Assignment |
Gather all lines with "font" from the records.

[Opening Dataset records section]

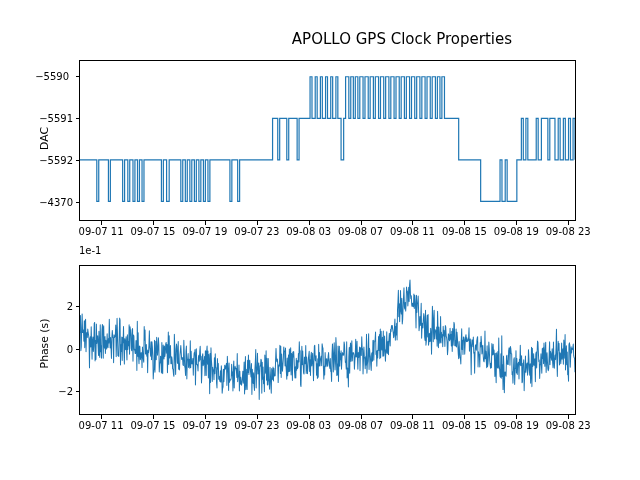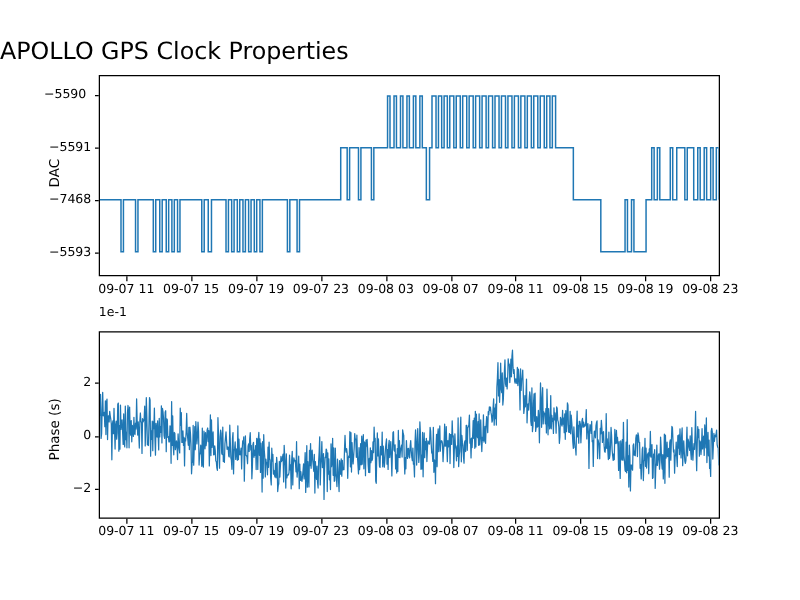--- a/index.html
+++ b/index.html
@@ -12,7 +12,7 @@
 
   .fig-title{
     position:absolute;left:0;top:30px;width:512px;
-    text-align:left;font-size:19px;color:#000;
+    text-align:right;font-size:15px;color:#000;
   }
 
   

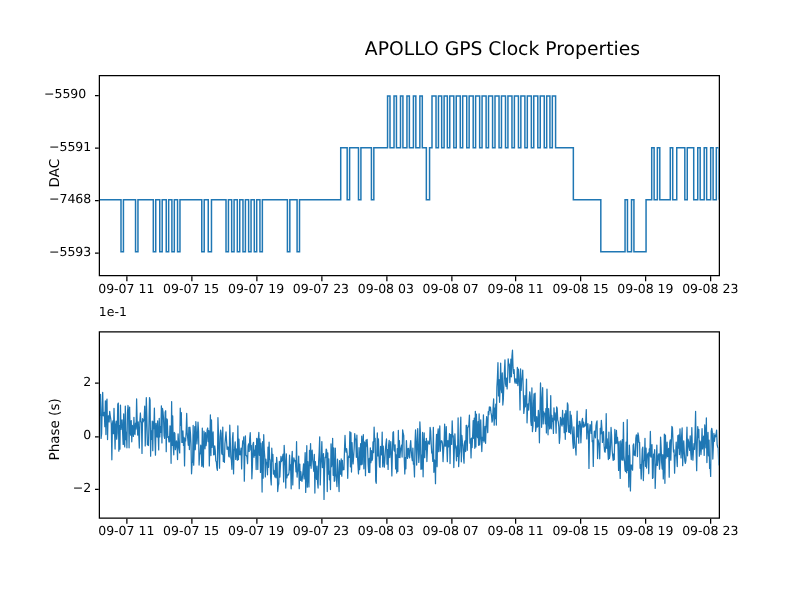--- a/index.html
+++ b/index.html
@@ -75,7 +75,7 @@
       <div class="tick ytick" style="left: 75.5px; top: 118.01px;"></div>
       <div class="yticklabel" style="left: 13px; top: 118.01px; width: 60px;">−5591</div>
       <div class="tick ytick" style="left: 75.5px; top: 160.047px;"></div>
-      <div class="yticklabel" style="left: 13px; top: 160.047px; width: 60px;">−7468</div>
+      <div class="yticklabel" style="left: 13px; top: 160.047px; width: 60px;">−5592</div>
       <div class="tick ytick" style="left: 75.5px; top: 202.084px;"></div>
       <div class="yticklabel" style="left: 13px; top: 202.084px; width: 60px;">−5593</div>
       <div class="tick xtick" style="left: 101.06px; top: 221px;"></div>

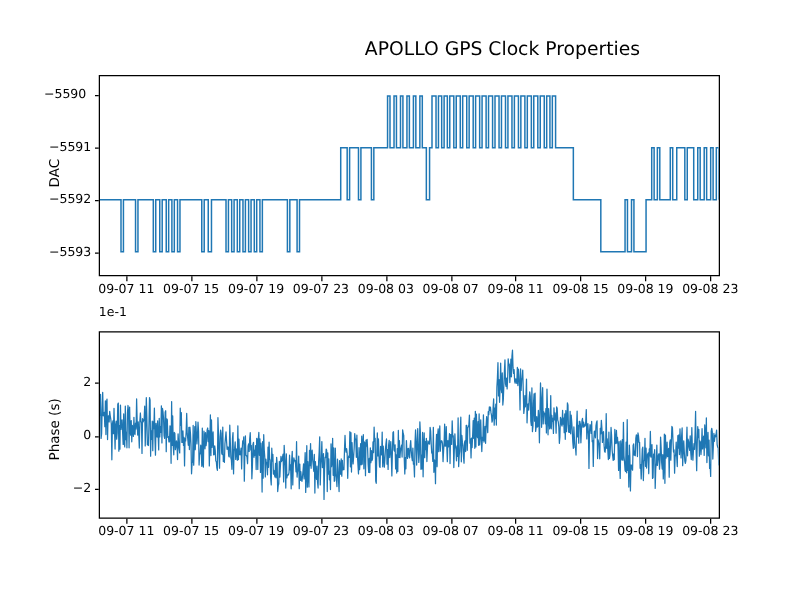--- a/index.html
+++ b/index.html
@@ -77,7 +77,7 @@
       <div class="tick ytick" style="left: 75.5px; top: 160.047px;"></div>
       <div class="yticklabel" style="left: 13px; top: 160.047px; width: 60px;">−5592</div>
       <div class="tick ytick" style="left: 75.5px; top: 202.084px;"></div>
-      <div class="yticklabel" style="left: 13px; top: 202.084px; width: 60px;">−5593</div>
+      <div class="yticklabel" style="left: 13px; top: 202.084px; width: 60px;">−4370</div>
       <div class="tick xtick" style="left: 101.06px; top: 221px;"></div>
       <div class="xticklabel" style="left: 101.06px; top: 226px;">09-07 11</div>
       <div class="tick xtick" style="left: 152.966px; top: 221px;"></div>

[Closing Dataset records section]

Solution to the exercise |
-    text-align:left;font-size:19px;color:#000;
+    text-align:right;font-size:15px;color:#000;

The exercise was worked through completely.